Her sezon olduğu gibi bu sezonda temiz bir sayfa açarak başladık.
Yönetimin ve teknik direktörlerimizin umutlarıyla hayal dünyamızda gezintiye çıkarıldık.
Sonuçta avutulduk!
Evet, boş sözlerle kandırıldık.
Süper Ligin gediklisiyken, küme düşecek hale geldik.
Neyse, yeni bir sezon yeni filizlenmiş umuttur dedik.
Lige iyi olmasa da çokta kötü başlamadık.
Ama ne olduysa oldu, mehter takımı gibi bir ileri iki geri aldığımız sonuçlarla ne arpa boyu bir yol nede hedeflerimize ulaşabildik.

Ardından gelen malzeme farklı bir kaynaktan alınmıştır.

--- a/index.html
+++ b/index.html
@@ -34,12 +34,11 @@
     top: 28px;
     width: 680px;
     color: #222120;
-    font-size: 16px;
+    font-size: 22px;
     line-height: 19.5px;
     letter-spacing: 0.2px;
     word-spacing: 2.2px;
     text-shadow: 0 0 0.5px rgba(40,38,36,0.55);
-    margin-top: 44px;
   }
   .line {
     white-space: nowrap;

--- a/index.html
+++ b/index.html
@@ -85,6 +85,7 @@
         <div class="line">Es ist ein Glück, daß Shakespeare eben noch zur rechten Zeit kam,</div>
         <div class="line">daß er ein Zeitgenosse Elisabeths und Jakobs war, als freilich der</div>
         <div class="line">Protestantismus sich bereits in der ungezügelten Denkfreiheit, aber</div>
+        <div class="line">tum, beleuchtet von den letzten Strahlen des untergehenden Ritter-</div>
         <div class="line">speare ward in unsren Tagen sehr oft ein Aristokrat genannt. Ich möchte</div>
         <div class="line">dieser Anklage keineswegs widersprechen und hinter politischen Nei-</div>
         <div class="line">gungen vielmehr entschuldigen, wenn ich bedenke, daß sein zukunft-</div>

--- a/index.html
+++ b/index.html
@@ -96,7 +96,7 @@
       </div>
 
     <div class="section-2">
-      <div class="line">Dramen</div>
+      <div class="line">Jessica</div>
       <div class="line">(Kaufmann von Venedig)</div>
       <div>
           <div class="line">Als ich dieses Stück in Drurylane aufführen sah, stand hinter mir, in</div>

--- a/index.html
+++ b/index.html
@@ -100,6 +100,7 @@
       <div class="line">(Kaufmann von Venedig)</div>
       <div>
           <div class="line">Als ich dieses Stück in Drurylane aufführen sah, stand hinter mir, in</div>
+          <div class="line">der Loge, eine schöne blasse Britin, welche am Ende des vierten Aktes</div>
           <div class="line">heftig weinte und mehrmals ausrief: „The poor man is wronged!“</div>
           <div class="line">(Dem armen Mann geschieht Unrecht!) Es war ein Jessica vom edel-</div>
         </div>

Lig uzun bir maratondur bu köprünün altından çok sular akacak dedik, aktı akmasına ama bu süre zarfında galibiyeti unutup beraberliklere bile sevinir olduk.
Sivasspor’un ligdeki istikrarsızlığı üst sıralardaki takımlarında şekillenmesine neden oldu.
Biz ise, puan cetvelinde her hafta bir basamak daha indik.
Puan cetvelinin son sırasında bulunan ve nefesini ensemizde hissettiğimiz takımlar bile bir çıkış yakalayıp, almış oldukları seri galibiyetlerle üst sıralara tırmanmaya başladılar.
Ligde kalma adına “Sivasspor’a ortak olma” savaşı içerisinde yer aldılar.
Güle oynaya ligi bitireceğimiz yerde, ligin düşme hattına demir attık.
Kötü gidişatın faturasını, birkaç futbolcu ile görev yapan teknik direktörlere attık.
Doğrumu yaptık, yanlış mı? Buna siz karar verin!
Sivasspor, uzun zaman sonra üç teknik direktörle ligi tamamlayacak!
Son olarak, içimizden biri dediğimiz Rıza Çalımbay’ı takımın başına getirdik.
Yeni bir hoca yeni bir kan değişimidir dedik!
Neredeyse galibiyete hasret kaldığımız haftaların ardından can simidi olarak gördük Rıza hocayı...
İlk maçında Göztepespor karşısında aldığımız galibiyetle çok mutlu ve aynı zamanda umutlu olduk.
İkinci maçta ise düşme hattındaki rakibimiz Hataysporla oynadığımız maçta, puanları altın bir tepside ikram ettik.
Nasıl bir taktik ve nasıl bir oyun anlayışıyla oynuyoruz, halen karar veremedik.
Oynadığımız maçlarda “maçı beyninde bitirip” şuursuzca koşan futbolcular topluluğu izledik.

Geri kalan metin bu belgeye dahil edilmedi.